### Task requirements:
Reproduce the records below in full and exactly, without their images.

### Records shown:
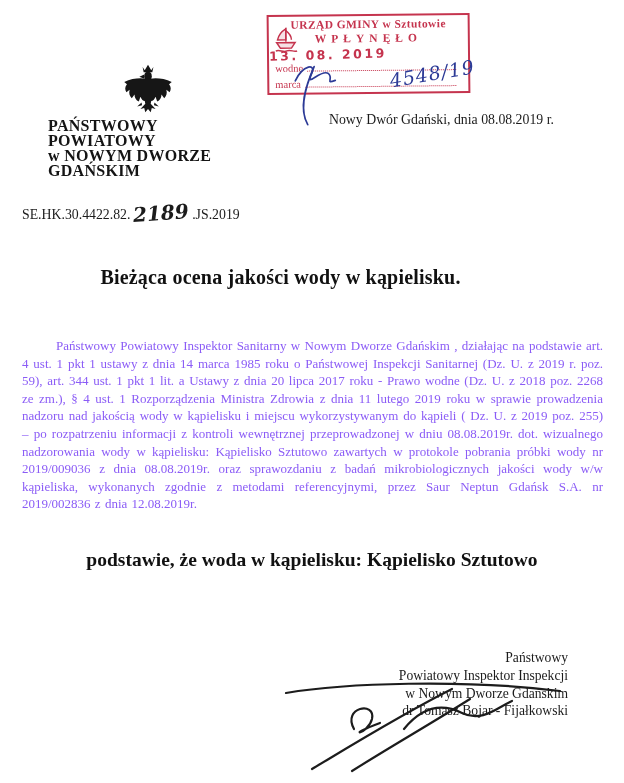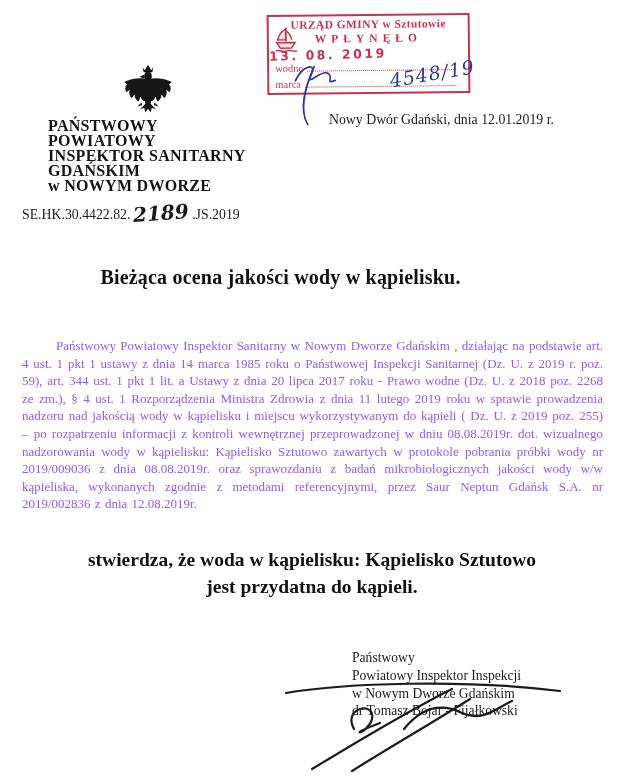--- a/index.html
+++ b/index.html
@@ -53,21 +53,21 @@
     font-size:13px;line-height:17.6px;text-align:justify;text-indent:34px;
     color:#8b5cf6;word-spacing:1px;
   }
   .statement{
     position:absolute;left:0;top:546px;width:624px;text-align:center;
     font-size:19.5px;font-weight:bold;line-height:27px;color:#111;
   }
   .statement span{display:block;}
   
   .sig-block{
-    position:absolute;left:352px;top:649px;width:216px;text-align:left;
+    position:absolute;left:352px;top:649px;width:216px;text-align:right;
     font-size:13.6px;line-height:17.8px;
   }
   .sig-block .name{white-space:nowrap;}
   .sig-svg{position:absolute;left:-68px;top:30px;overflow:visible;pointer-events:none;}
   svg{display:block;}
 </style>
 </head>
 <body>
 
 <div class="stamp">
@@ -119,38 +119,36 @@
       C 84 62, 86 56, 84 50 L 90 55
       C 93 50, 93 45, 89 40 L 94 36
       C 80 29, 64 28, 54 30 Z"></path>
     <polygon points="38,74 30,81 39,79"></polygon>
     <polygon points="62,74 70,81 61,79"></polygon>
   </g>
 </svg>
 
 <div class="letterhead">
   <div>PAŃSTWOWY POWIATOWY</div>
-  <div>INSPEKTOR SANITARNY</div>
+  <div>w NOWYM DWORZE</div>
   <div>GDAŃSKIM</div>
-  <div>w NOWYM DWORZE</div>
 </div>
 
-<div class="dateline">Nowy Dwór Gdański, dnia 12.01.2019 r.</div>
+<div class="dateline">Nowy Dwór Gdański, dnia 08.08.2019 r.</div>
 
 <div class="reference">
   <span>SE.HK.30.4422.82.</span><span class="hand">2189</span><span>.JS.2019</span>
 </div>
 
 <div class="doc-title">Bieżąca ocena jakości wody w kąpielisku.</div>
 
 <p class="body-par">Państwowy Powiatowy Inspektor Sanitarny w Nowym Dworze Gdańskim , działając na podstawie art. 4 ust. 1 pkt 1 ustawy z dnia 14 marca 1985 roku o Państwowej Inspekcji Sanitarnej (Dz. U. z 2019 r. poz. 59), art. 344 ust. 1 pkt 1 lit. a Ustawy z dnia 20 lipca 2017 roku - Prawo wodne (Dz. U. z 2018 poz. 2268 ze zm.), § 4 ust. 1 Rozporządzenia Ministra Zdrowia z dnia 11 lutego 2019 roku w sprawie prowadzenia nadzoru nad jakością wody w kąpielisku i miejscu wykorzystywanym do kąpieli ( Dz. U. z 2019 poz. 255) – po rozpatrzeniu informacji z kontroli wewnętrznej przeprowadzonej w dniu 08.08.2019r. dot. wizualnego nadzorowania wody w kąpielisku: Kąpielisko Sztutowo zawartych w protokole pobrania próbki wody nr 2019/009036 z dnia 08.08.2019r. oraz sprawozdaniu z badań mikrobiologicznych jakości wody w/w kąpieliska, wykonanych zgodnie z metodami referencyjnymi, przez Saur Neptun Gdańsk S.A. nr 2019/002836 z dnia 12.08.2019r.</p>
 
 <div class="statement">
-  <span>stwierdza, że woda w kąpielisku: Kąpielisko Sztutowo</span>
-  <span>jest przydatna do kąpieli.</span>
+  <span>podstawie, że woda w kąpielisku: Kąpielisko Sztutowo</span>
 </div>
 
 <div class="sig-block">
   <div>Państwowy</div>
   <div>Powiatowy Inspektor Inspekcji</div>
   <div>w Nowym Dworze Gdańskim</div>
   <svg class="sig-svg" width="280" height="92" viewBox="0 0 280 92">
     <g stroke="#1c1c1c" stroke-width="2.2" fill="none" stroke-linecap="round">
       <path d="M2 14 C 60 4, 180 0, 276 12"></path>
       <path d="M70 50 C 58 28, 92 22, 88 40 C 84 56, 58 58, 96 44"></path>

### Answer below:
--- a/index.html
+++ b/index.html
@@ -53,21 +53,21 @@
     font-size:13px;line-height:17.6px;text-align:justify;text-indent:34px;
     color:#8b5cf6;word-spacing:1px;
   }
   .statement{
     position:absolute;left:0;top:546px;width:624px;text-align:center;
     font-size:19.5px;font-weight:bold;line-height:27px;color:#111;
   }
   .statement span{display:block;}
   
   .sig-block{
-    position:absolute;left:352px;top:649px;width:216px;text-align:left;
+    position:absolute;left:352px;top:649px;width:216px;text-align:right;
     font-size:13.6px;line-height:17.8px;
   }
   .sig-block .name{white-space:nowrap;}
   .sig-svg{position:absolute;left:-68px;top:30px;overflow:visible;pointer-events:none;}
   svg{display:block;}
 </style>
 </head>
 <body>
 
 <div class="stamp">
@@ -119,38 +119,36 @@
       C 84 62, 86 56, 84 50 L 90 55
       C 93 50, 93 45, 89 40 L 94 36
       C 80 29, 64 28, 54 30 Z"></path>
     <polygon points="38,74 30,81 39,79"></polygon>
     <polygon points="62,74 70,81 61,79"></polygon>
   </g>
 </svg>
 
 <div class="letterhead">
   <div>PAŃSTWOWY POWIATOWY</div>
-  <div>INSPEKTOR SANITARNY</div>
+  <div>w NOWYM DWORZE</div>
   <div>GDAŃSKIM</div>
-  <div>w NOWYM DWORZE</div>
 </div>
 
-<div class="dateline">Nowy Dwór Gdański, dnia 12.01.2019 r.</div>
+<div class="dateline">Nowy Dwór Gdański, dnia 08.08.2019 r.</div>
 
 <div class="reference">
   <span>SE.HK.30.4422.82.</span><span class="hand">2189</span><span>.JS.2019</span>
 </div>
 
 <div class="doc-title">Bieżąca ocena jakości wody w kąpielisku.</div>
 
 <p class="body-par">Państwowy Powiatowy Inspektor Sanitarny w Nowym Dworze Gdańskim , działając na podstawie art. 4 ust. 1 pkt 1 ustawy z dnia 14 marca 1985 roku o Państwowej Inspekcji Sanitarnej (Dz. U. z 2019 r. poz. 59), art. 344 ust. 1 pkt 1 lit. a Ustawy z dnia 20 lipca 2017 roku - Prawo wodne (Dz. U. z 2018 poz. 2268 ze zm.), § 4 ust. 1 Rozporządzenia Ministra Zdrowia z dnia 11 lutego 2019 roku w sprawie prowadzenia nadzoru nad jakością wody w kąpielisku i miejscu wykorzystywanym do kąpieli ( Dz. U. z 2019 poz. 255) – po rozpatrzeniu informacji z kontroli wewnętrznej przeprowadzonej w dniu 08.08.2019r. dot. wizualnego nadzorowania wody w kąpielisku: Kąpielisko Sztutowo zawartych w protokole pobrania próbki wody nr 2019/009036 z dnia 08.08.2019r. oraz sprawozdaniu z badań mikrobiologicznych jakości wody w/w kąpieliska, wykonanych zgodnie z metodami referencyjnymi, przez Saur Neptun Gdańsk S.A. nr 2019/002836 z dnia 12.08.2019r.</p>
 
 <div class="statement">
-  <span>stwierdza, że woda w kąpielisku: Kąpielisko Sztutowo</span>
-  <span>jest przydatna do kąpieli.</span>
+  <span>podstawie, że woda w kąpielisku: Kąpielisko Sztutowo</span>
 </div>
 
 <div class="sig-block">
   <div>Państwowy</div>
   <div>Powiatowy Inspektor Inspekcji</div>
   <div>w Nowym Dworze Gdańskim</div>
   <svg class="sig-svg" width="280" height="92" viewBox="0 0 280 92">
     <g stroke="#1c1c1c" stroke-width="2.2" fill="none" stroke-linecap="round">
       <path d="M2 14 C 60 4, 180 0, 276 12"></path>
       <path d="M70 50 C 58 28, 92 22, 88 40 C 84 56, 58 58, 96 44"></path>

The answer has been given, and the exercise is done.